Runtime Complexity Weighted TRS with Types.
The TRS R consists of the following rules:

f(a, a) → f(a, b) [1]
f(a, b) → f(s(a), c) [1]
f(s(X), c) → f(X, c) [1]
f(c, c) → f(a, a) [1]

The TRS has the following type information:
f :: a:b:s:c → a:b:s:c → f
a :: a:b:s:c
b :: a:b:s:c
s :: a:b:s:c → a:b:s:c
c :: a:b:s:c

Rewrite Strategy: INNERMOST

(5) CompletionProof (UPPER BOUND(ID) transformation)

The transformation into a RNTS is sound, since:

(a) The obligation is a constructor system where every type has a constant constructor,

(b) The following defined symbols do not have to be completely defined, as they can never occur inside other defined symbols:


f

(c) The following functions are completely defined:
none

Due to the following rules being added:
none

And the following fresh constants:

const

(6) Obligation:

Runtime Complexity Weighted TRS where critical functions are completely defined. The underlying TRS is:

Runtime Complexity Weighted TRS with Types.
The TRS R consists of the following rules:

f(a, a) → f(a, b) [1]
f(a, b) → f(s(a), c) [1]
f(s(X), c) → f(X, c) [1]
f(c, c) → f(a, a) [1]

The TRS has the following type information:
f :: a:b:s:c → a:b:s:c → f
a :: a:b:s:c
b :: a:b:s:c
s :: a:b:s:c → a:b:s:c
c :: a:b:s:c
const :: f

Rewrite Strategy: INNERMOST

(7) NarrowingProof (BOTH BOUNDS(ID, ID) transformation)

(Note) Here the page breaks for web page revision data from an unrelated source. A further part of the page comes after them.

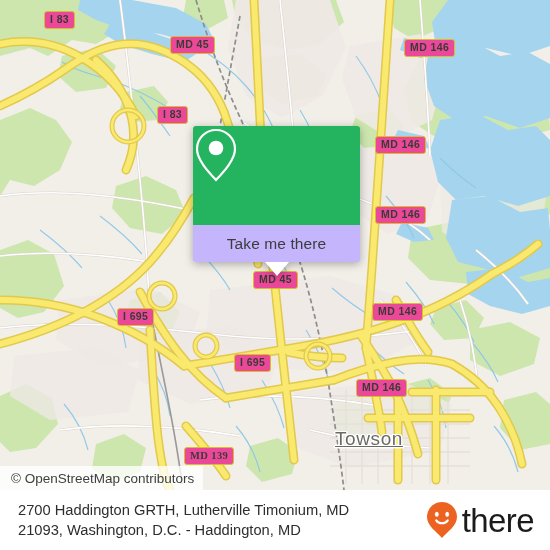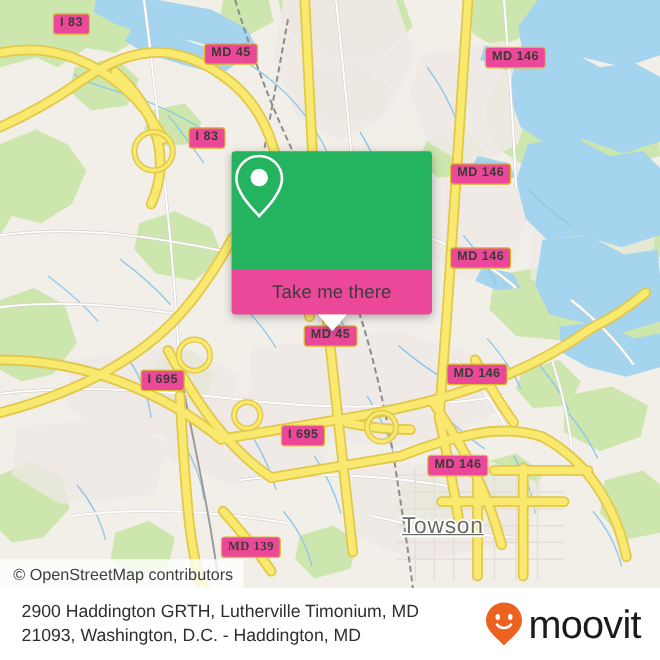"Take me there" #callout-footer { background: #ec4899 -> #c4b5fd }
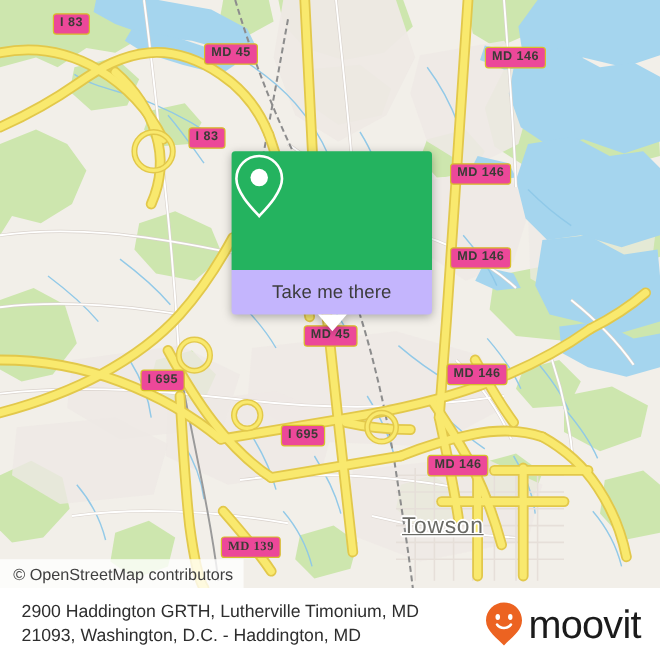"2900 Haddington GRTH, Lutherville" div { text: 2900 -> 2700 }
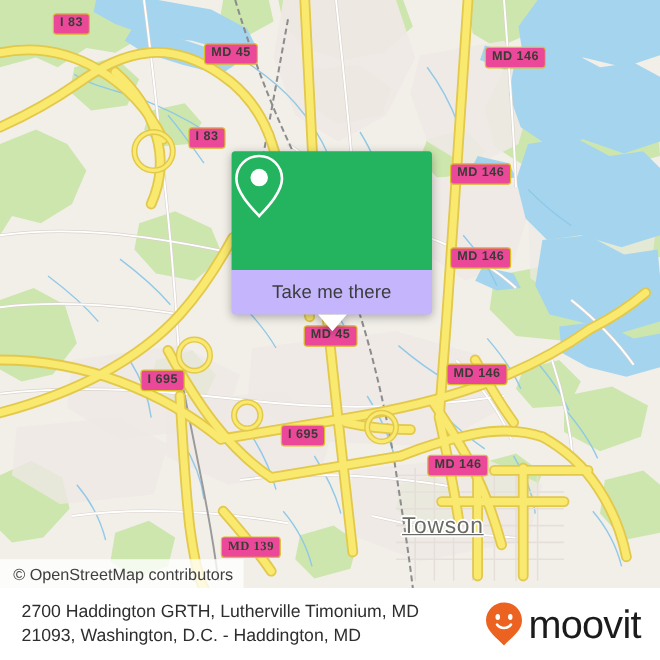"moovit" span { text: moovit -> there }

Narrowed the inner basic terms of all right-hand sides by a single narrowing step.

(8) Obligation:

Runtime Complexity Weighted TRS where critical functions are completely defined. The underlying TRS is:

Runtime Complexity Weighted TRS with Types.
The TRS R consists of the following rules:

f(a, a) → f(a, b) [1]
f(a, b) → f(s(a), c) [1]
f(s(X), c) → f(X, c) [1]
f(c, c) → f(a, a) [1]

The TRS has the following type information:
f :: a:b:s:c → a:b:s:c → f
a :: a:b:s:c
b :: a:b:s:c
s :: a:b:s:c → a:b:s:c
c :: a:b:s:c
const :: f

Rewrite Strategy: INNERMOST

(9) CpxTypedWeightedTrsToRntsProof (UPPER BOUND(ID) transformation)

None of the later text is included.